**Assigned task:** Return the run of lines below that opens with the line containing "Stone Wash Core" and closes with the line containing "Sunrise Coffee with", keeping each one exact.

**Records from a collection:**
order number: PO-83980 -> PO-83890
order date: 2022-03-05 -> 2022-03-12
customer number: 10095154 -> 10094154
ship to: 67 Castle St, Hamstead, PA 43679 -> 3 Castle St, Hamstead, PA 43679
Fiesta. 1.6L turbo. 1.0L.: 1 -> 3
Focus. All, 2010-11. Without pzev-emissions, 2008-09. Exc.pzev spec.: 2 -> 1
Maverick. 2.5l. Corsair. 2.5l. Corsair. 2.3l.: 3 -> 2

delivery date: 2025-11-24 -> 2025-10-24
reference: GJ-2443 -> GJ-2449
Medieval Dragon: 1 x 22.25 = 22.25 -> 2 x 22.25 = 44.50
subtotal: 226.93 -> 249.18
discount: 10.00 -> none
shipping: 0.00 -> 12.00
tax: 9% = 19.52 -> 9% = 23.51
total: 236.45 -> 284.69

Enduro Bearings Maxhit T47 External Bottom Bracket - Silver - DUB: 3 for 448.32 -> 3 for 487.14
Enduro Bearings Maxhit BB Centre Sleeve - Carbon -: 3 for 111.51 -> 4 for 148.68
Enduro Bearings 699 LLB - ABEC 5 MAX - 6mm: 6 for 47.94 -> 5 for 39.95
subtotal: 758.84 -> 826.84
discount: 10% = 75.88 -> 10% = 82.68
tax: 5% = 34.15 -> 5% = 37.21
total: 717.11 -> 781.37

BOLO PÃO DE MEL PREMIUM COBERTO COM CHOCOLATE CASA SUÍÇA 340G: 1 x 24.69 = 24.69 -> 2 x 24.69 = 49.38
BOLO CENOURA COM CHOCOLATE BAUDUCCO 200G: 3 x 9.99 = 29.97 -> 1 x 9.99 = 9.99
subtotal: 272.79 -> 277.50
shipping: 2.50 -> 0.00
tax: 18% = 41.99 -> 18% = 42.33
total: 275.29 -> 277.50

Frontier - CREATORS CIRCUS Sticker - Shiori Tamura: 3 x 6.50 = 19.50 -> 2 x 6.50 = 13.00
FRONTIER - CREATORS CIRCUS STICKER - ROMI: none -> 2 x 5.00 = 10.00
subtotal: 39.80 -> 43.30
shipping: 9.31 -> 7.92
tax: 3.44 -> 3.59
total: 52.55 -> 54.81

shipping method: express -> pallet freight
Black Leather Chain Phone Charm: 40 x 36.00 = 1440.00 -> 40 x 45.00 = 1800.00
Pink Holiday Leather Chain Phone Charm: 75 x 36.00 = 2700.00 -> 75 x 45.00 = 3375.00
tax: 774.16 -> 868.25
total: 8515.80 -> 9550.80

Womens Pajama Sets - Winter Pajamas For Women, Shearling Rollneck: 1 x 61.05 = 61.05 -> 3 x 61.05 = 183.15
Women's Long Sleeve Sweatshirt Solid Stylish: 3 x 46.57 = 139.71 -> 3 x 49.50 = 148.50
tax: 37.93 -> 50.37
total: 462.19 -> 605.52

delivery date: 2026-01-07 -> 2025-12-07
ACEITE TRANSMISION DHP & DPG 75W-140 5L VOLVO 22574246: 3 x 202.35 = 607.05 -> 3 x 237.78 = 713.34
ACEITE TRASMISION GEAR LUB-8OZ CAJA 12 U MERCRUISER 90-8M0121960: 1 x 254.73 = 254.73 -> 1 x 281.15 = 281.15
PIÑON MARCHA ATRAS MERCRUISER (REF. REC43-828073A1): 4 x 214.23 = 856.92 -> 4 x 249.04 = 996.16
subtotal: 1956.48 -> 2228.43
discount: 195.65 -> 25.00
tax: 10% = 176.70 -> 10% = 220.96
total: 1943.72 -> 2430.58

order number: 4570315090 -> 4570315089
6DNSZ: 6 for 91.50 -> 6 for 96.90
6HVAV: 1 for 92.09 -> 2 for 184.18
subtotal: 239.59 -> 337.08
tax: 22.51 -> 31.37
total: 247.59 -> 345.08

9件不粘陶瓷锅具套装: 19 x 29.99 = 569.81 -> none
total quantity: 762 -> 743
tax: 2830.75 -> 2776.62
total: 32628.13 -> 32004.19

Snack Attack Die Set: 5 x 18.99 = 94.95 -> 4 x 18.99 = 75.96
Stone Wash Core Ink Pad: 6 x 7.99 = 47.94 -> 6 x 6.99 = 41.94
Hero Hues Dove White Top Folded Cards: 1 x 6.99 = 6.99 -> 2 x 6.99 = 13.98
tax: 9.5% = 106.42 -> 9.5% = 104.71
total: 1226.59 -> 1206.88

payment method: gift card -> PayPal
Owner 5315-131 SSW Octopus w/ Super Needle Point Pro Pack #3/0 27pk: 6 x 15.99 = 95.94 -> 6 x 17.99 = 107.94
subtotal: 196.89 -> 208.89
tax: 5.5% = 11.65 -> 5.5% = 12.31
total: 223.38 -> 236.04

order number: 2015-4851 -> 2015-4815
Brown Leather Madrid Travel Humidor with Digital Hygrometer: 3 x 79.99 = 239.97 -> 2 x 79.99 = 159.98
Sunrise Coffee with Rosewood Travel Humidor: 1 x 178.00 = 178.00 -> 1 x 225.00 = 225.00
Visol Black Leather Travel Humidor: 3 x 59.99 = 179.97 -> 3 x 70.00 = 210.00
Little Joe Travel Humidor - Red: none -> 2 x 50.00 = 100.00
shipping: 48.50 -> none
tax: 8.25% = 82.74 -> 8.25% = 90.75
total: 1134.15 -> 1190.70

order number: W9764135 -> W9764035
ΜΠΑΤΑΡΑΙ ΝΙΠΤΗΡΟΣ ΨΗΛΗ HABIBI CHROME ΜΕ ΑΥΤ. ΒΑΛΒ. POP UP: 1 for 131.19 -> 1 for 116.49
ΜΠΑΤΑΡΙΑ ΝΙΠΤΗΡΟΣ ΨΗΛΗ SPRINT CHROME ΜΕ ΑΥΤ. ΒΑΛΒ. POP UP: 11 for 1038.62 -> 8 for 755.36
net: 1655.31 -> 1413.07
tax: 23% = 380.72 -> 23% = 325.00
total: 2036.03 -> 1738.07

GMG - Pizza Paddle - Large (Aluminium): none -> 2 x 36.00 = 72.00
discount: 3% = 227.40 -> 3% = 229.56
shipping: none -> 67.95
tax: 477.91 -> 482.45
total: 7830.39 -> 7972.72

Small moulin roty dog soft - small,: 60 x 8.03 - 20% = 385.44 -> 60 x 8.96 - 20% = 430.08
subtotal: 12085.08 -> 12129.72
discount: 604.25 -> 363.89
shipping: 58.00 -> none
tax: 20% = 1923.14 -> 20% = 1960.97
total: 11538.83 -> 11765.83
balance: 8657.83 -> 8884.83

**Response to this exercise:**
Stone Wash Core Ink Pad: 6 x 7.99 = 47.94 -> 6 x 6.99 = 41.94
Hero Hues Dove White Top Folded Cards: 1 x 6.99 = 6.99 -> 2 x 6.99 = 13.98
tax: 9.5% = 106.42 -> 9.5% = 104.71
total: 1226.59 -> 1206.88

payment method: gift card -> PayPal
Owner 5315-131 SSW Octopus w/ Super Needle Point Pro Pack #3/0 27pk: 6 x 15.99 = 95.94 -> 6 x 17.99 = 107.94
subtotal: 196.89 -> 208.89
tax: 5.5% = 11.65 -> 5.5% = 12.31
total: 223.38 -> 236.04

order number: 2015-4851 -> 2015-4815
Brown Leather Madrid Travel Humidor with Digital Hygrometer: 3 x 79.99 = 239.97 -> 2 x 79.99 = 159.98
Sunrise Coffee with Rosewood Travel Humidor: 1 x 178.00 = 178.00 -> 1 x 225.00 = 225.00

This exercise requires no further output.